Barcelona no necesita ningún balotaje
En un fin de semana monotemático dominado por las elecciones en nuestro país, el Barcelona nos recordó en su paseo por el Santiago Bernabeu por qué somos contemporáneos del mejor equipo de la historia en la duración y calidad de su juego y sus títulos.
Desde aquél puntapié con la magia de Ronaldinho en el 2006 y con un Messi con granitos en la cara, que le ganó hace casi una década la final de la Champions League, al mejor Arsenal inglés de Arsene Wenger, hasta hoy, el club catalán nos demuestra todo el tiempo por qué nos enamora el fútbol tan bien jugado.
Es la década ganada de Messi, Iniesta y Xavi. Pero también desfilaron por el equipo culé Henry, Ibrahimovic, Eto’o, Deco, Cesc Fabregas, Pedro, Villa, Alexis Sánchez, Yaya Touré, Bojan, etc. El Barcelona revolucionó desde un estilo de juego, que también adoptó la Selección de España en su ciclo más exitoso.
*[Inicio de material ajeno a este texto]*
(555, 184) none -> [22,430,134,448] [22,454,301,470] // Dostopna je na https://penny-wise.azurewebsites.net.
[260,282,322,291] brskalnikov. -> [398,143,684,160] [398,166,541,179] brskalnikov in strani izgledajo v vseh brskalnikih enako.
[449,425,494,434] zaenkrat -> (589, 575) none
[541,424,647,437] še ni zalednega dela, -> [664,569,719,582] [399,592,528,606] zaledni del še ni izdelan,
No necesitó inventar nada. Johan Cruyff sentó las bases (que vivió en el Ajax y en la Naranja Mecánica en los setenta) de la idea con su Dream Team en los 90. Pep Guardiola la perfeccionó.
El Barca tuvo otros cracks en su historia como el propio Cruyff, Maradona, Ronaldo, Rivaldo y Romario. Sin embargo, ninguno de ellos fue parte de un estilo que se mama desde La Masía. Sobresalían por su categoría. Ahora es el triunfo de una identidad de juego con el plus de tener a su mejor delantero en Messi -letal en las redes, en su habilidad en velocidad, en sus asistencias y en su magnetismo, combo que provoca temor en los rivales e inspiración a los suyos- y a un enganche con la calidad de Iniesta. Uno ve las jugadas por la televisión y siempre piensa lo que debería hacer el futbolista en ese momento. E Iniesta lo hace! Messi hace muchas veces lo impredecible.
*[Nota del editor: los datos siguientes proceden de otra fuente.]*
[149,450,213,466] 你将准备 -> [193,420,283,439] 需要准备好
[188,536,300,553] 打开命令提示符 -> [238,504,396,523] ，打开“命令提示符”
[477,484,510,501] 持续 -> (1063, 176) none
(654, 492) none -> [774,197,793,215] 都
El sábado le pintó la cara a un equipo que tiene a Cristiano Ronaldo, James Rodríguez, Bale, Benzemá, Izco, Modric, Kross, etc, en su propia casa. Los ridiculizó. Los hizo correr y mirar como les manejaba a su antojo la pelota. Y eso que Messi jugó apenas la última media hora. Iniesta tomó la batuta, mientras que Neymar y Luis Suárez lo liquidaron con su momento de gracia que atraviesan hace tiempo.
¿Cuál es el secreto para que el éxito del Barcelona no caduque o no se le vea un techo? Obvio que hay que empezar por los futbolistas, pero a la mayoría los formó en sus inferiores alrededor de una idea superadora a las individualidades. Messi rompe muchas veces ese molde porque es un genio y resulta inevitable. Pero el resto se encolumna siempre en la religión del toque y las sociedades en cada sector del campo. El achique de sus defensores (juegan mucho cerca de la línea del medio) para recuperar la pelota y hacerla uso a su placer.
Cuando a un gran jugador, que viene de afuera, le cuesta adaptarse a esa idea que debe estar por encima del ego y la individualidad, no dura mucho en el club. Eso le pasó al sueco Zlatan Ibrahimovic. Por eso, no imagino a un Cristiano Ronaldo adaptándose al Barca. Neymar y Suárez son las estrellas de Brasil y Uruguay, pero en suelo catalán aceptan sin que se les caigan los añillos estar a la sombra de Messi, la máxima creación de La Masía. Y ya parecen amigos y socios, tanto adentro como afuera de las canchas.
Mientras esperaba el primer Balotaje en la Argentina, el Barcelona me recordó por qué habitualmente no necesita de segundas vueltas. A veces dejó, en esta década, que otros se lleven algunas Champions o hasta unas ligas. Sin embargo, nunca deja de demostrar que en juego no hay con qué darle. Y la envidia sana de no ser un hincha culé para poder ir cada fin de semana a ver al fútbol en su máxima expresión de espectáculo. El Camp Nou resultó ser el teatro al que nos enviaban los resultadistas que ningunean la belleza en este deporte.